From what I understand the PAX can enter a tip and you see it on their screen however they have to finalize it by doing another step. Perhaps the Pax never finalized it.


----------



## Taxi2Uber (Jul 21, 2017)

Pax Collector said:


> Sometimes tips take a while to get posted, although in my experience it shows almost immediately. Give it a day or two.


I didn't know you were moonlighting in the Philippines. :wink:
You should have more accurately said 24-48 hrs and suggest he post again if there has been no change by then.
Don't deviate from the script.


----------



## Ubermcbc (Sep 25, 2016)

Pax Collector said:


> Sometimes tips take a while to get posted, although in my experience it shows almost immediately. Give it a day or two.


He is right. At least 50% tip never shows up. Several times my personal experience.

Guber has lots of excuses. They can throw any excuses. Do you have time to dig in if the riders credit card goes through? Drivers request for tip refund?


----------



## StringedTheorist (Mar 11, 2019)

Pax Collector said:


> Sometimes tips take a while to get posted, although in my experience it shows almost immediately. Give it a day or two.

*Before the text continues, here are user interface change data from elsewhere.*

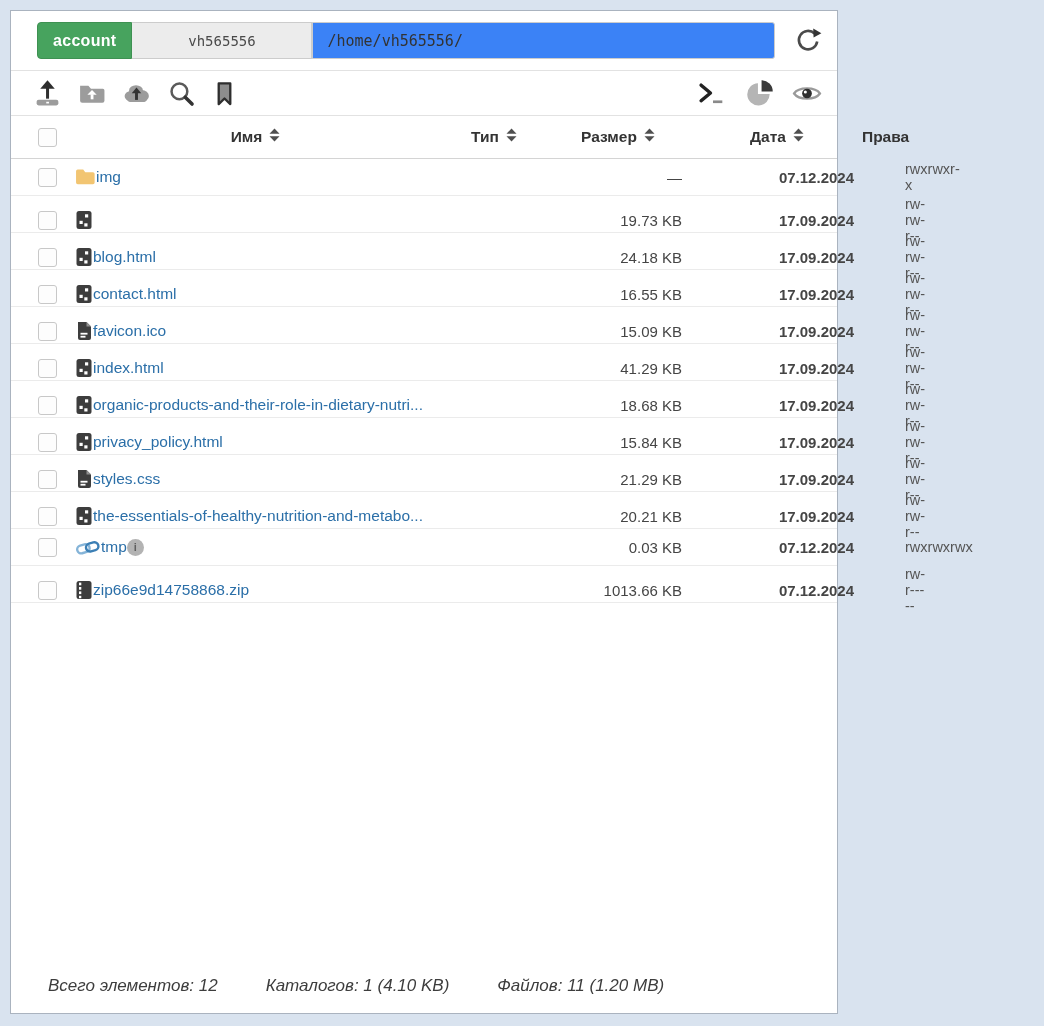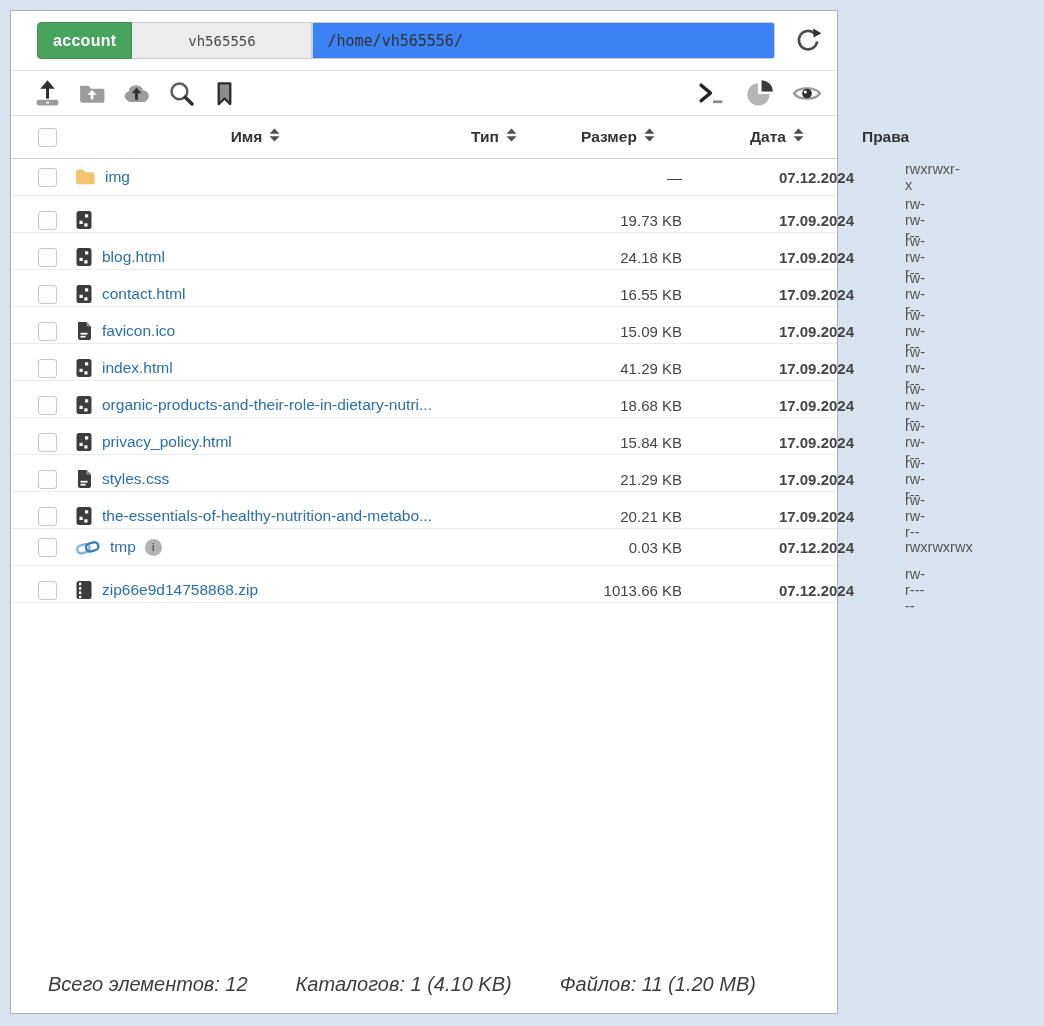--- a/index.html
+++ b/index.html
@@ -86,7 +86,7 @@
     background: #fdfdfd; display: inline-block; cursor: pointer;
   }
   .c-name {
-    display: flex; align-items: center; gap: 9px;
+    display: flex; align-items: center; 
     padding-left: 8px; overflow: hidden; white-space: nowrap;
   }
   .ficon { line-height: 0; flex: 0 0 auto; }

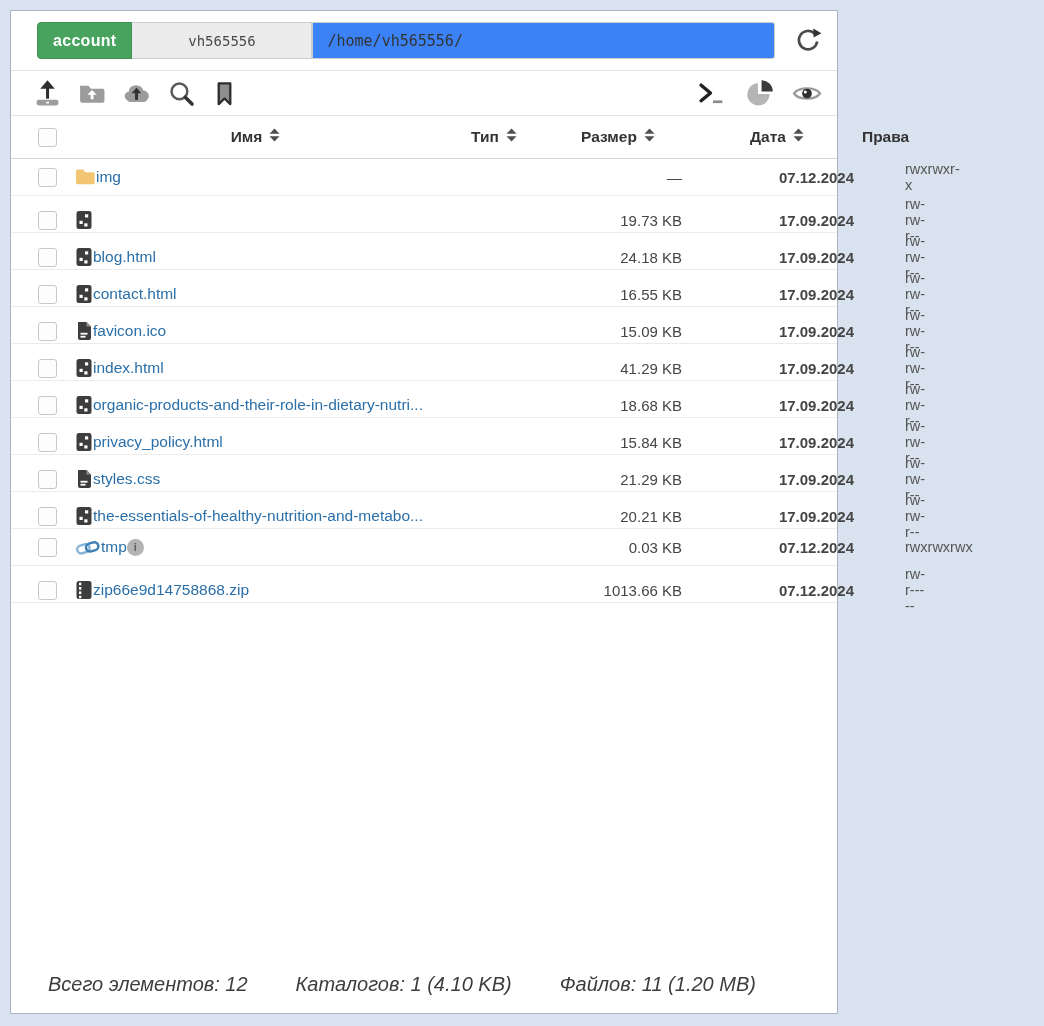--- a/index.html
+++ b/index.html
@@ -111,7 +111,7 @@
     margin-top: auto;
     display: flex; gap: 48px;
     padding: 0 14px 17px 37px;
-    font-size: 20px; font-style: italic; color: #3d3d3d;
+    font-size: 17px; font-style: italic; color: #3d3d3d;
     flex: 0 0 auto;
   }
 </style>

Thanks for the heads up. I have realized sometimes it takes some time, but I gave this one over a week and nothing.


----------



## UberXBoston (Aug 13, 2014)

Uber needs to be audited the same way gas stations are audited. The state periodically checks that gas pumps actually pump the amount that they claim. The same thing needs to happen to Uber.


----------



## Ubermcbc (Sep 25, 2016)

UberXBoston said:


> Uber needs to be audited the same way gas stations are audited. The state periodically checks that gas pumps actually pump the amount that they claim. The same thing needs to happen to Uber.


When companies grow so enormously, those small matters become irrelevant to the city governments. Availability of rideshare in any city makes it more attractive for businesses and tourism which help them earn more revenue. Unless there is some collective efforts by the majority of drivers, nothing will change. The biggest excuse guber can throw, "software glitch", here is your $2 tip. They have already plan out how to screw the drivers without getting into trouble.


----------



## Hihosilver (Sep 13, 2017)

Uber steals tips by increasing their take-out when pax tips


----------



## Shagnasty (Dec 22, 2017)

Pax Collector said:


> Sometimes tips take a while to get posted, although in my experience it shows almost immediately. Give it a day or two.


And this is how they steal, because if you call, and waste 15 mins, they will tell you wait 48 hours, banking on the fact that a lot of people will be too busy or forget to call back and waste another 15 mins. If only half call back that will be a nice little windfall of theft from the Uberthieves.


----------



## z_z_z_ (Aug 17, 2019)

Obviously with the current system either U or L could take anyones tips and no one would have any idea... almost like they designed it that way.... 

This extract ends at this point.